I'm seeking some advice on handling scenarios where the number of rows in a result set explodes when you LEFT JOIN multiple tables. I understand this is expected behavior, but I’d like to know the recommended way to handle it. I know I can have my application perform multiple queries to reduce the number of rows returned overall, but I am trying to see if there is a way to have SQL do most of the heavy lifting and still make only one “round trip” (e.g., a la this answer).
Example
Here’s my SQL:
SELECT al.title albumTitle
, releaseDate
, name artistName
, duration
, t.title trackTitle
, styleName
FROM album al
LEFT JOIN lu_albumartist aa ON aa.albumId = al.albumId
LEFT JOIN artist ar ON ar.artistId = aa.artistId
LEFT JOIN track t ON t.albumId = al.albumId
LEFT JOIN lu_albumstyle ast ON ast.albumId = al.albumId
LEFT JOIN style s ON s.styleId = ast.styleId
WHERE al.title LIKE '%A Love Supreme%'
This SQL Fiddle helps demonstrate the problem:
I am retrieving information on a music album. I really only need 11 rows to be able to have my app populate all fields (1 album, 4 artists, 3 tracks, 3 styles), but the query pulls back 36 rows. I won't be able to use most rows; for example, I don’t care about all the permutations of styles & artists or styles & tracks. When I add even more LEFT JOINS for other things (e.g., instruments, formats, comments, track play info, etc.) the number of permutations can expand into the 10,000s!
Ideally, what I'd like is a result set that’s more concise:
Super Compact: 4 rows (doesn't make much sense to read the table this way, though the application could parse it)

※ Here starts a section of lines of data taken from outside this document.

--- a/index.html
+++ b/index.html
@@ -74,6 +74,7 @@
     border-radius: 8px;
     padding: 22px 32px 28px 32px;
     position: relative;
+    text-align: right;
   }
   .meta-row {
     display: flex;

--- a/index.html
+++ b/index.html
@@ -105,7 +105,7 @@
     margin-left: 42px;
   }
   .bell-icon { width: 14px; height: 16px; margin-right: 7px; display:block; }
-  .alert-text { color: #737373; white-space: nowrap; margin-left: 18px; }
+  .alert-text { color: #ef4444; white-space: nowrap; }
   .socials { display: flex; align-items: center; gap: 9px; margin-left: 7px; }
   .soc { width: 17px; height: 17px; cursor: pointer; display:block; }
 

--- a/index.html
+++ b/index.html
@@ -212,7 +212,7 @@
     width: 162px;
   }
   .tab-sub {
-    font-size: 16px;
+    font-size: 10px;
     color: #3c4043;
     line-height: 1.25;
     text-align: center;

| title | releaseDate | name | duration | title | styleName |
|----------------|----------------------------|----------------|-------------|----------------------------------------|-------------|
| A Love Supreme | 1965 | John Coltrane | 479 | Part I - Acknowledgement | Free Jazz |
| [something] | [something] | McCoy Tyner | 435 | Part II - Resolution | Hard Bop |
| [something] | [something] | Jimmy Garrison | 1060 | Part III - Pursuance / Part IV - Psalm | Modal |
| [something] | [something] | Elvin Jones | [something] | [something] | [something] |
..."[something]" just means the value can be anything; the app won't care
Compact: 11 rows (makes sense to humans)
| title | releaseDate | name | duration | title | styleName |
|----------------|----------------------------|----------------|----------|----------------------------------------|-----------|
| A Love Supreme | 1965 | | | | |
| | | John Coltrane | | | |
| | | McCoy Tyner | | | |
| | | Jimmy Garrison | | | |
| | | Elvin Jones | | | |
| | | | 479 | Part I - Acknowledgement | |
| | | | 435 | Part II - Resolution | |
| | | | 1060 | Part III - Pursuance / Part IV - Psalm | |
| | | | | | Free Jazz |
| | | | | | Hard Bop |
| | | | | | Modal |
I'm less concerned about performance than my app's code portability, readability, & scalability.

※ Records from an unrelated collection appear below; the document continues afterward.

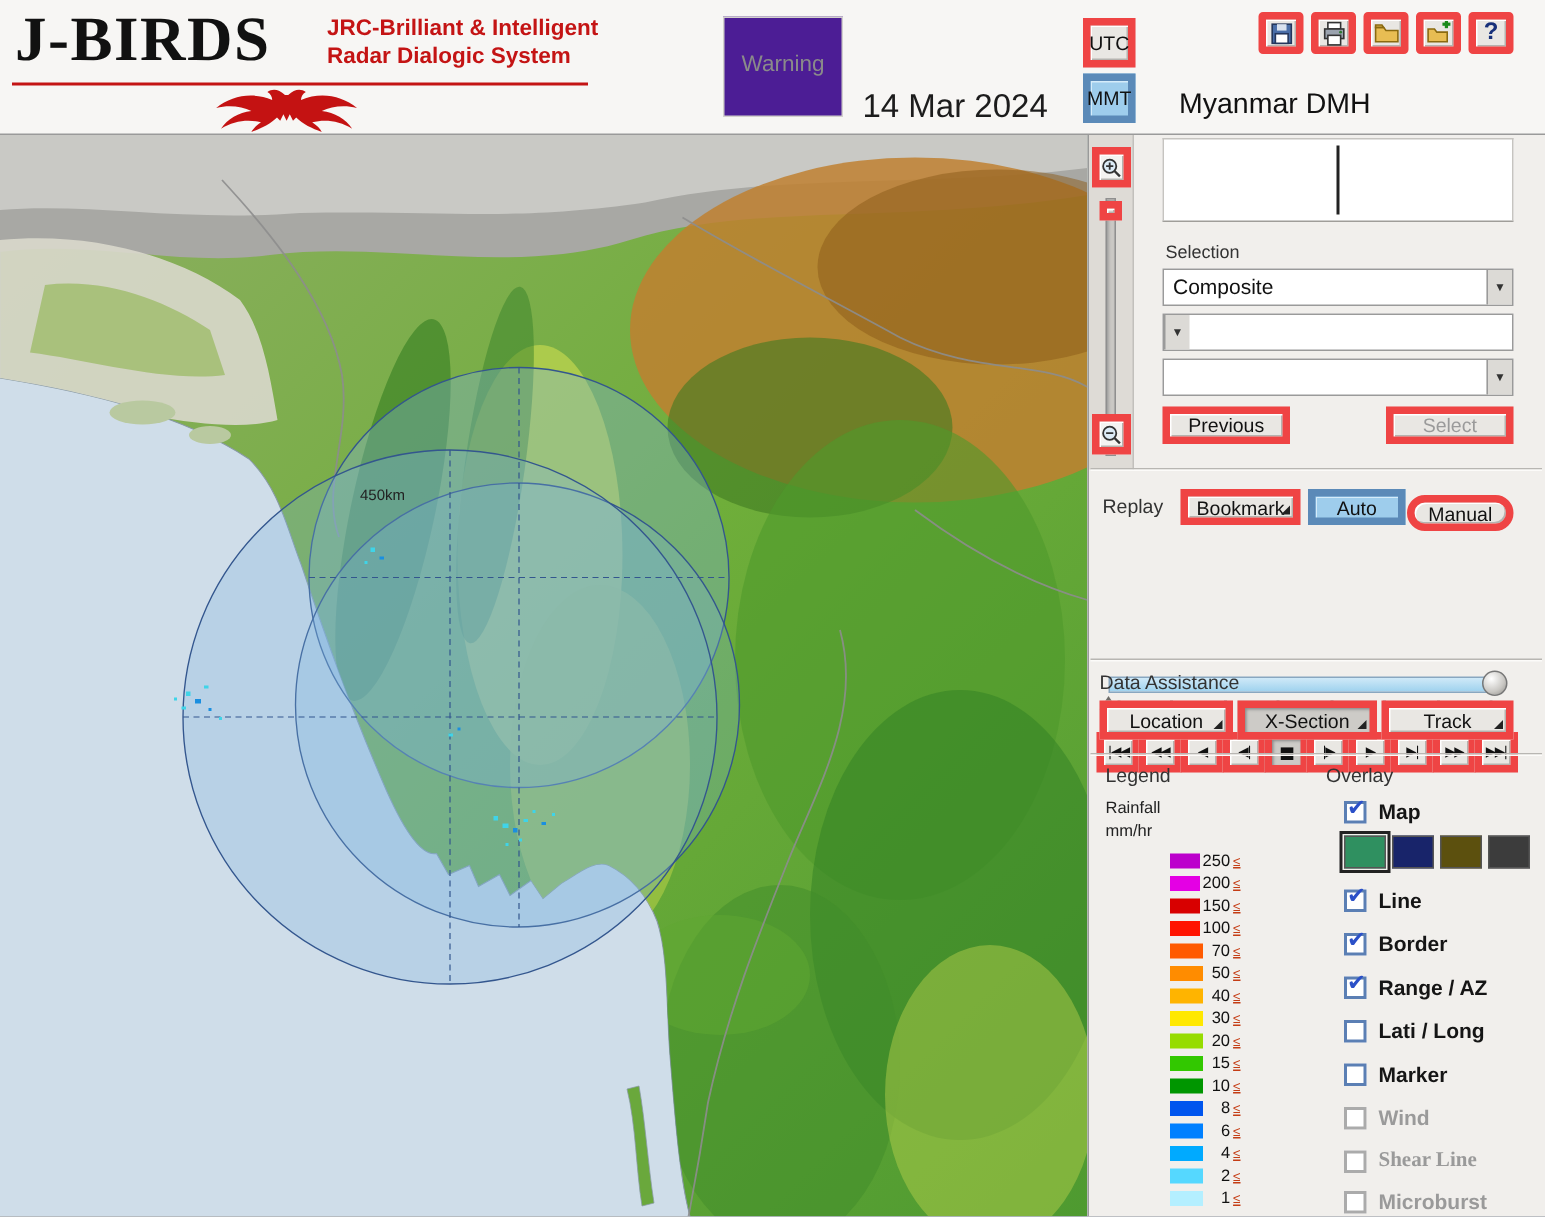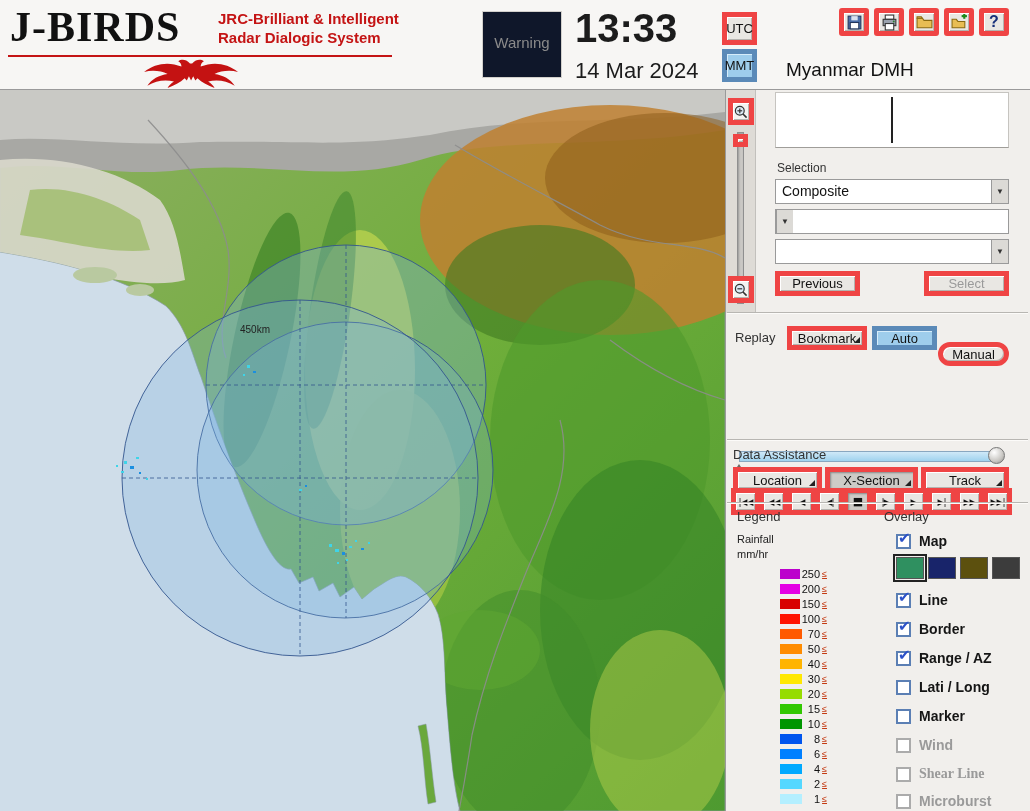--- a/index.html
+++ b/index.html
@@ -13,7 +13,7 @@
   .logo-title{font-family:"Liberation Serif",serif;font-weight:bold;font-size:42px;color:#111;letter-spacing:1px;line-height:1;}
   .tagline{color:#c41414;font-weight:bold;font-size:15px;line-height:1.25;font-style:normal;}
   .redline{position:absolute;height:2px;background:#c41414;}
-  .warning-box{position:absolute;background:#0f172a;border:1px solid #d2d0cc;display:flex;justify-content:center;padding-top:22px;font-size:15px;color:#8a8a8a;}
+  .warning-box{position:absolute;background:#4c1d95;border:1px solid #d2d0cc;display:flex;justify-content:center;padding-top:22px;font-size:15px;color:#8a8a8a;}
   .clock-time{font-size:40px;font-weight:600;color:#1c1c1c;line-height:1;}
   .clock-date{font-size:22px;color:#1c1c1c;}
   .tzbtn{position:absolute;width:35px;height:33px;font-size:12px;display:flex;align-items:center;justify-content:center;color:#111;}

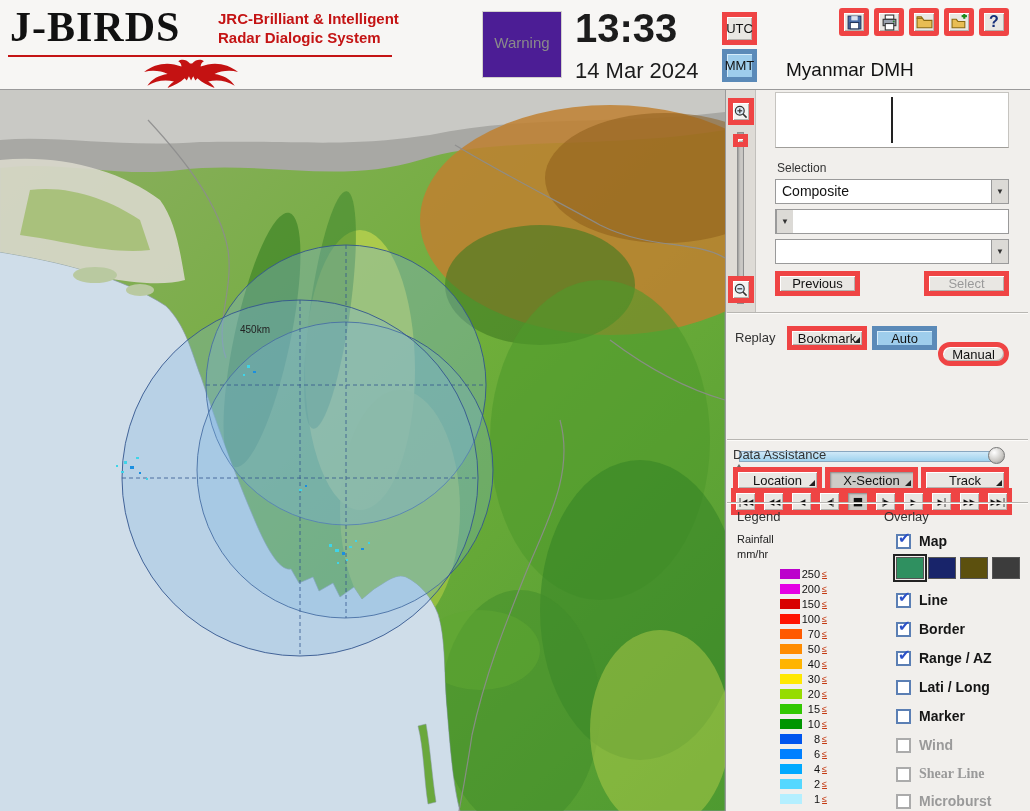--- a/index.html
+++ b/index.html
@@ -88,7 +88,6 @@
       <span>Warning</span>
     </div>
 
-    <div class="abs clock-time" style="left:575px;top:8px;">13:33</div>
     <div class="abs clock-date" style="left:575px;top:58px;">14 Mar 2024</div>
 
     <div class="tzbtn btn3d" style="left:722px;top:12px;">UTC</div>

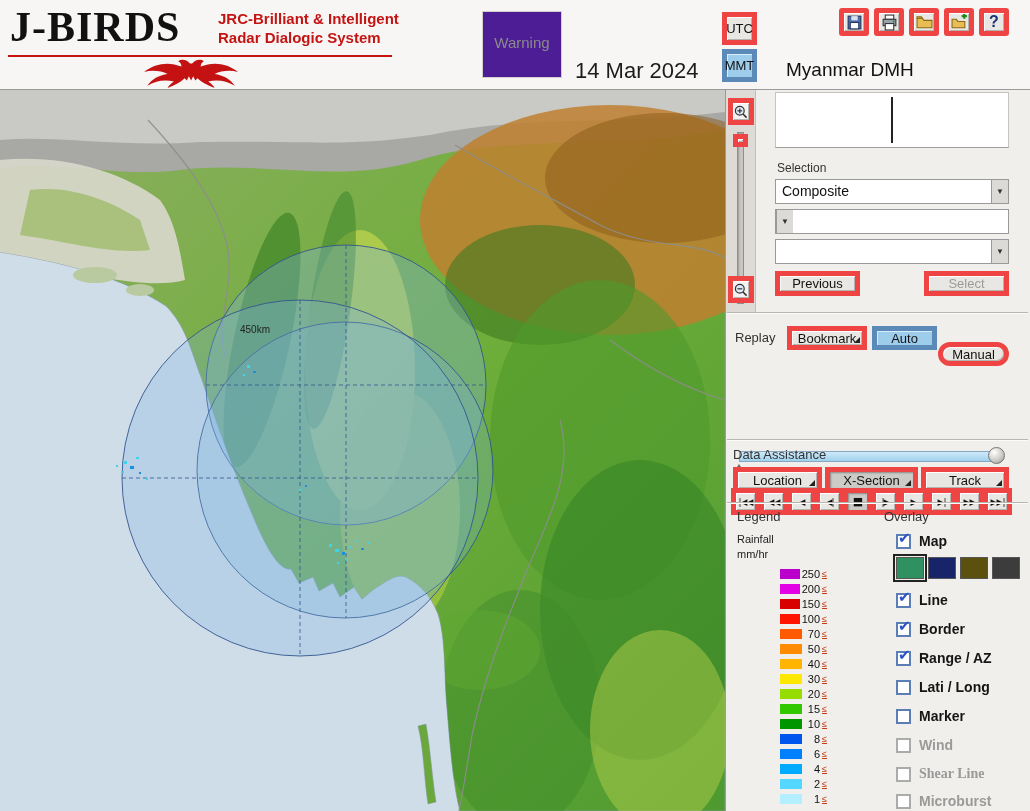--- a/index.html
+++ b/index.html
@@ -264,7 +264,7 @@
     <span class="corner-tri"></span>
   </div>
   <div class="abs btn3d blue-active" style="left:872px;top:326px;width:65px;height:24px;">Auto</div>
-  <div class="abs btn3d" style="left:938px;top:342px;width:71px;height:24px;border-radius:12px;">Manual</div>
+  <div class="abs btn3d" style="left:938px;top:330px;width:71px;height:24px;border-radius:12px;">Manual</div>
 
   <div class="replay-track"></div>
   <div class="left-tri"></div>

Based on that earlier linked question, the other answers and comments suggested I shouldn’t attempt to join more than 3 tables.
- Should I just give up on this approach? If I were to use multiple queries, there could be a dozen or more.

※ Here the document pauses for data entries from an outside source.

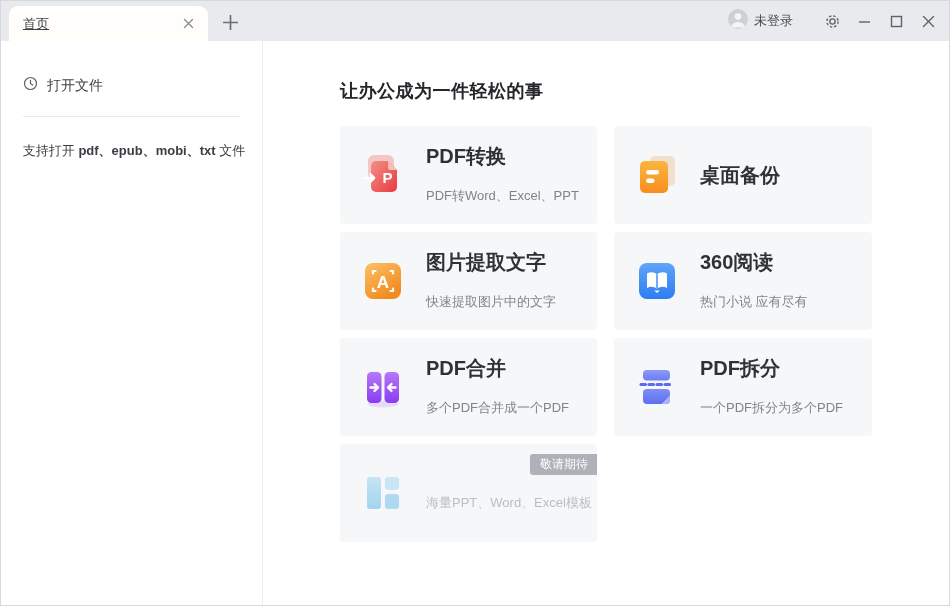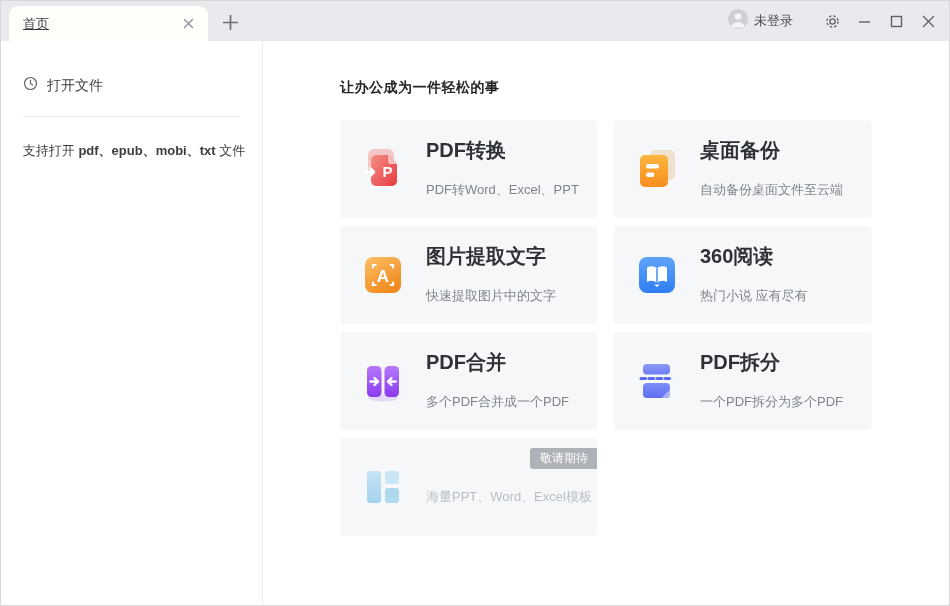--- a/index.html
+++ b/index.html
@@ -38,7 +38,7 @@
 
   
   .main { flex:1; padding:38px 0 0 77px; }
-  .page-title { font-size:14px; font-weight:700; color:#24262a; letter-spacing:0.5px; }
+  .page-title { font-size:18px; font-weight:700; color:#24262a; letter-spacing:0.5px; }
   .cards { margin-top:23px; display:grid; grid-template-columns:257px 258px; gap:8px 17px; }
   .card { height:98px; background:#f6f7f9; border-radius:4px; display:flex; align-items:center;
           padding-left:21px; position:relative; cursor:pointer; }

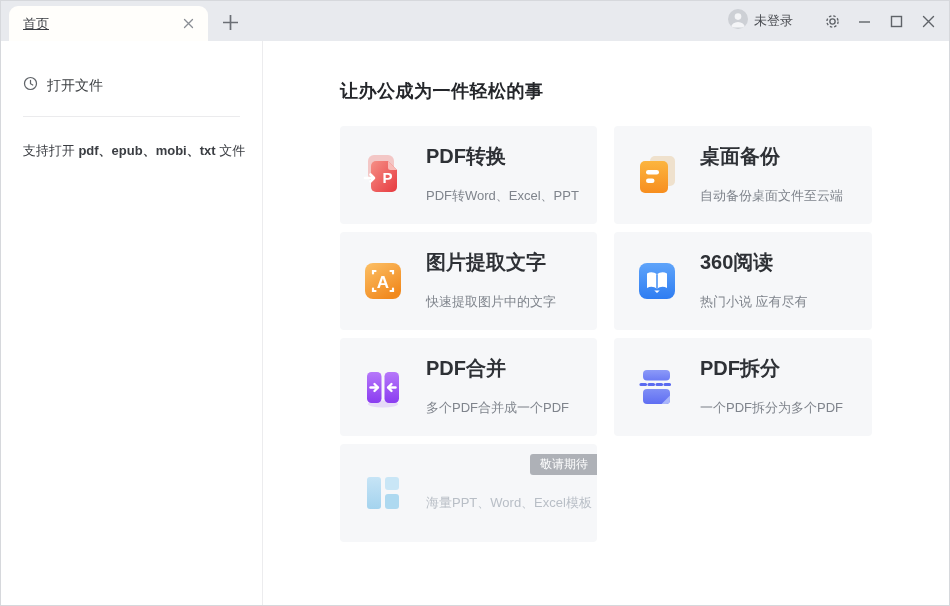--- a/index.html
+++ b/index.html
@@ -177,7 +177,6 @@
           </span>
           <div class="card-text">
             <div class="card-title">桌面备份</div>
-            <div class="card-sub">自动备份桌面文件至云端</div>
           </div>
         </div>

- I suspect there is a way to solve this with UNION ALLs, but is that the best practice?
- I'm guessing this is a relatively common problem, but I couldn't find a good answer or a set of guidelines to follow. What’s the recommended approach for this situation?
I can just tell you how I would do it in a first approach.
I would use multiple queries, but not for each thing one query but one query for multiple related things. Like you already did in your query. But I would probably remove the tracks and use then this query for the album search (like in discogs and as well as on the other mentioned sites).
If the user then selects an album, I would load in one query multiple other related things. Like tracks with track play info in one query, in another query formats and instruments and so on. So I would keep related things together, actually like I would group it on the ui.
As always, I would keep it as simple as possible. And think about how much info the user needs on one page. Some things can be loaded lazy, if the user actively wants to see it.
The suggestions not to join more than 3 tables is to general I think. Think about one to one or many to one relations, where at most one record is returned and the number of records is not getting bigger.